The drawback of the INT data type is that you cannot restrict the number of digits. If you have to, you must have a check constraint like this:
check (c1 >= 0 and c1 <= 9)
Here is a summary of the Pros and Cons of using the INT data type:
Pros
use less space which reduces the chances of causing LWLocks
is more performant in an arithmetic operation and a join operation.
Cons
can not restrict the number of digits and if you use a check constraint it degrades performance.
it
may complicate the management of the domain dictionary since you have
to add the INT data type and you are required to have more thought on
allocating data types.
Conclusion
When you convert Oracle to PostgreSQL make use of the approprate data type.
Addendum 1
Disk space is cheap but not free. Database disk space used has some serious multipliers:
Backups
Replicas
Development System / Staging System / Production System
WAL size
Laziness costs money! On top of that consuming more shared buffer cache is detrimental to performance.
Addendum 2
Here is a little test script to demonstrate that arithmetic on numeric values is slow compared to the integer types (especially for large tables).
drop table t1;
create table t1 (c1 numeric(32), c2 int);
insert into t1
select round(random()*100), round(random()*100)

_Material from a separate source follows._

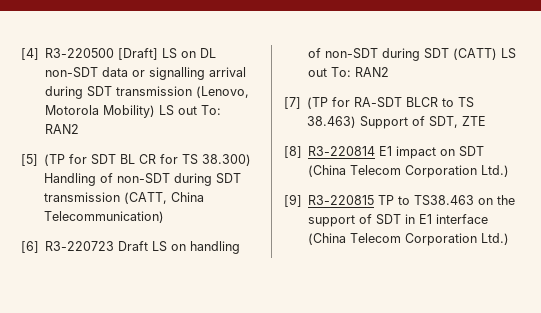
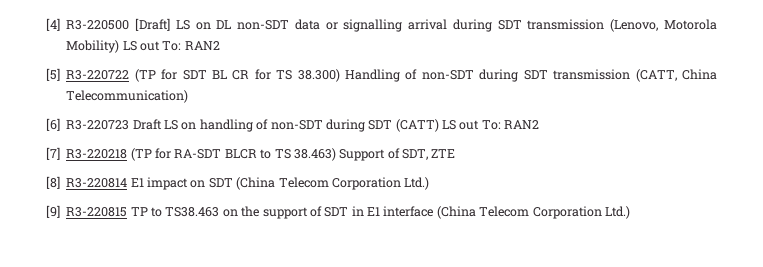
- [5] (TP for SDT BL CR for TS 38.300) Handling of non-SDT during SDT transmission (CATT, China Telecommunication)
+ [5] R3-220722 (TP for SDT BL CR for TS 38.300) Handling of non-SDT during SDT transmission (CATT, China Telecommunication)
- [7] (TP for RA-SDT BLCR to TS 38.463) Support of SDT, ZTE
+ [7] R3-220218 (TP for RA-SDT BLCR to TS 38.463) Support of SDT, ZTE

from generate_series(1,10000000);
set max_parallel_workers_per_gather to 0;
select pg_size_pretty(pg_relation_size('t1'));
pg_size_pretty
--------------
422 MB
analdb#\timing
select avg(c1)
from t1;
723 ms
select avg(c2)
from t1;
515ms
Be aware that an arithmetical operation on integer values is 30 percent faster.
Addendum 3
I am frequently confronted with a project where they use the varchar type as an artificial identifier. I highly encourage you to make use of the bigint data type if you are sure the column only contains integer values.
Let's say that you have to insert a number '123456789012345' in the
column marked as a primary key.
analdb=# SELECT pg_column_size('123456789012345') as "VARCHAR"

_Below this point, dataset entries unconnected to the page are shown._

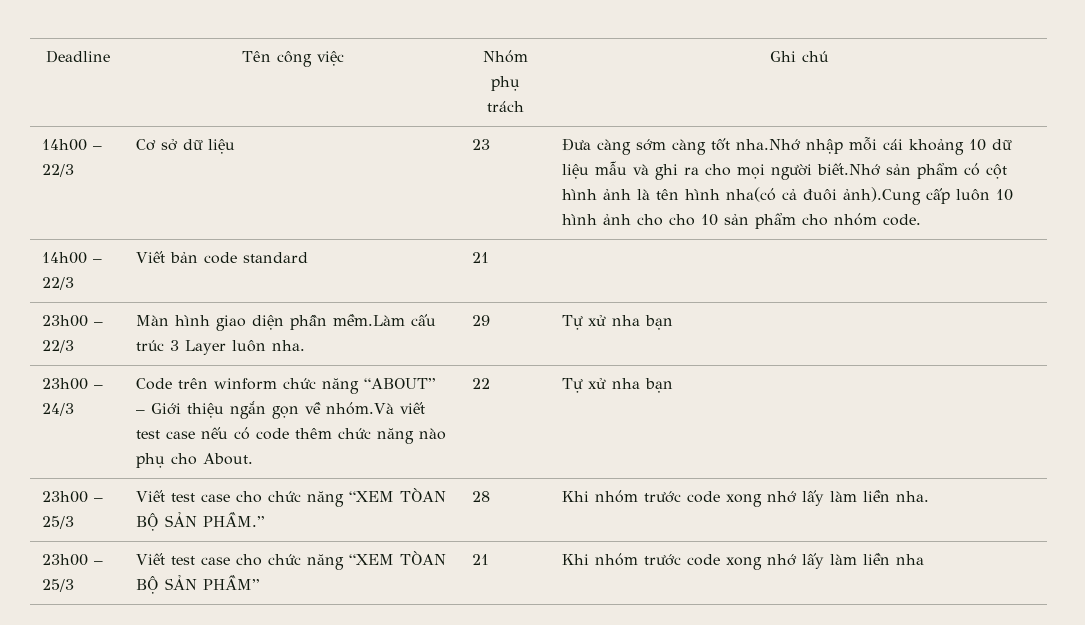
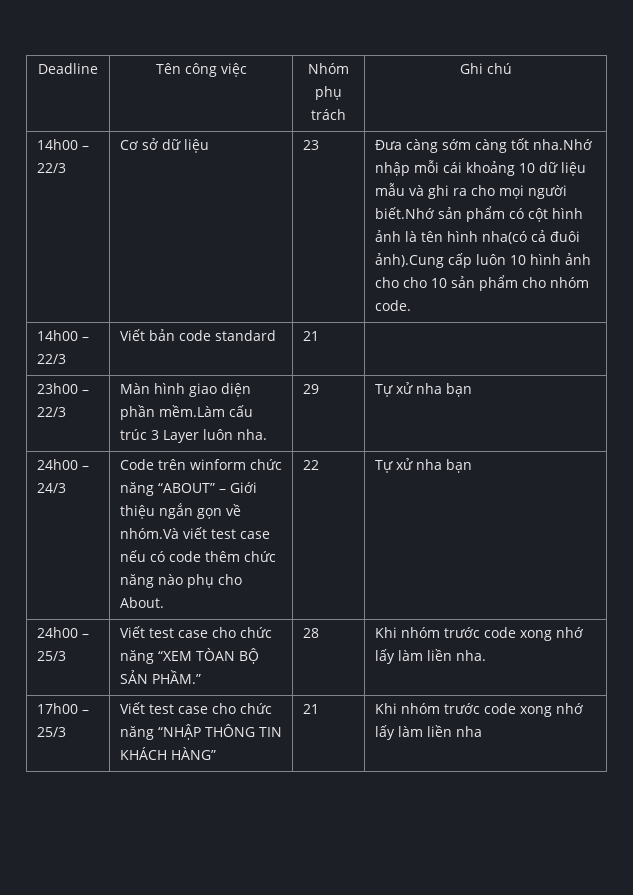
- 23h00 – 24/3 | Code trên winform chức năng “ABOUT” – Giới thiệu ngắn gọn về nhóm.Và viết test case nếu có code thêm chức năng nào phụ cho About. | 22 | Tự xử nha bạn
+ 24h00 – 24/3 | Code trên winform chức năng “ABOUT” – Giới thiệu ngắn gọn về nhóm.Và viết test case nếu có code thêm chức năng nào phụ cho About. | 22 | Tự xử nha bạn
- 23h00 – 25/3 | Viết test case cho chức năng “XEM TÒAN BỘ SẢN PHẦM.” | 28 | Khi nhóm trước code xong nhớ lấy làm liền nha.
+ 24h00 – 25/3 | Viết test case cho chức năng “XEM TÒAN BỘ SẢN PHẦM.” | 28 | Khi nhóm trước code xong nhớ lấy làm liền nha.
- 23h00 – 25/3 | Viết test case cho chức năng “XEM TÒAN BỘ SẢN PHẦM” | 21 | Khi nhóm trước code xong nhớ lấy làm liền nha
+ 17h00 – 25/3 | Viết test case cho chức năng “NHẬP THÔNG TIN KHÁCH HÀNG” | 21 | Khi nhóm trước code xong nhớ lấy làm liền nha

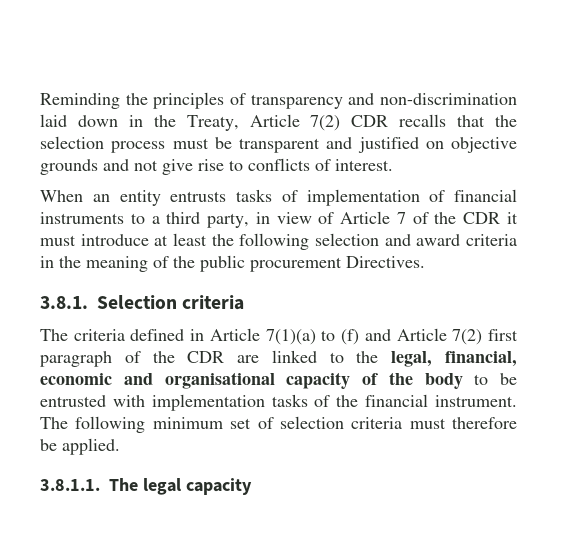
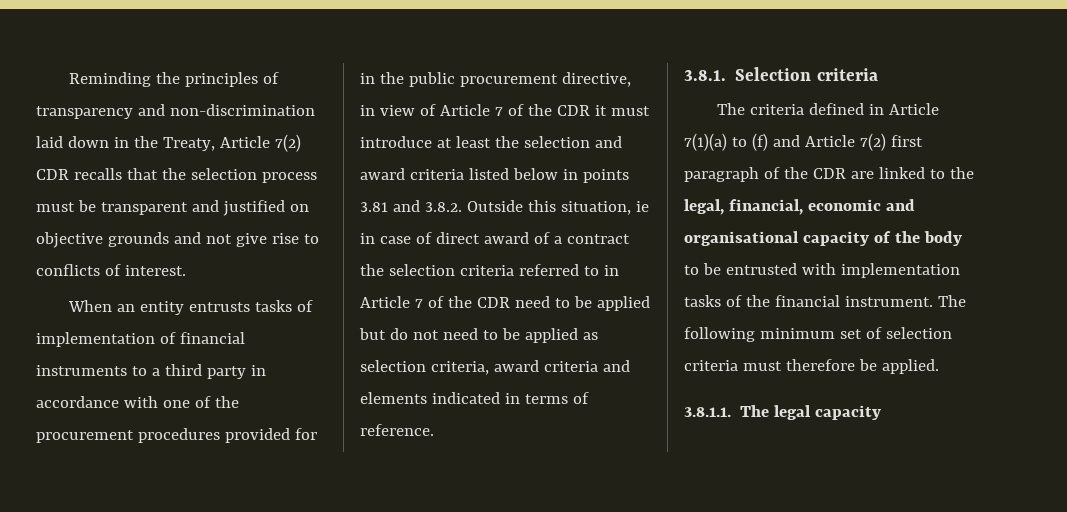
- When an entity entrusts tasks of implementation of financial instruments to a third party, in view of Article 7 of the CDR it must introduce at least the following selection and award criteria in the meaning of the public procurement Directives.
+ When an entity entrusts tasks of implementation of financial instruments to a third party in accordance with one of the procurement procedures provided for in the public procurement directive, in view of Article 7 of the CDR it must introduce at least the selection and award criteria listed below in points 3.81 and 3.8.2. Outside this situation, ie in case of direct award of a contract the selection criteria referred to in Article 7 of the CDR need to be applied but do not need to be applied as selection criteria, award criteria and elements indicated in terms of reference.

, pg_column_size('123456789012345'::bigint) as "BIGINT"
, pg_column_size('123456789012345'::numeric) as "NUMERIC"
| VARCHAR | BIGINT | NUMERIC |
-----------------------------------------
| 16 | 8 | 14 |
To
store the same exact number here, the bigint data type only takes 8
bytes and the numeric data type takes 14 bytes. If you have a large
table you can not ignore the space difference. Storing your primary key in NUMERIC in Postgres is like storing your email addresses in CLOB in Oracle. It is complete overkill. Never use NUMERIC for a primary key.
Use a BIGINT data type. You are going to see 20 percent or something
performance differences betwen using NUMERIC and BIGINT over your
application. The first thing you do when you start a project is get the data types right.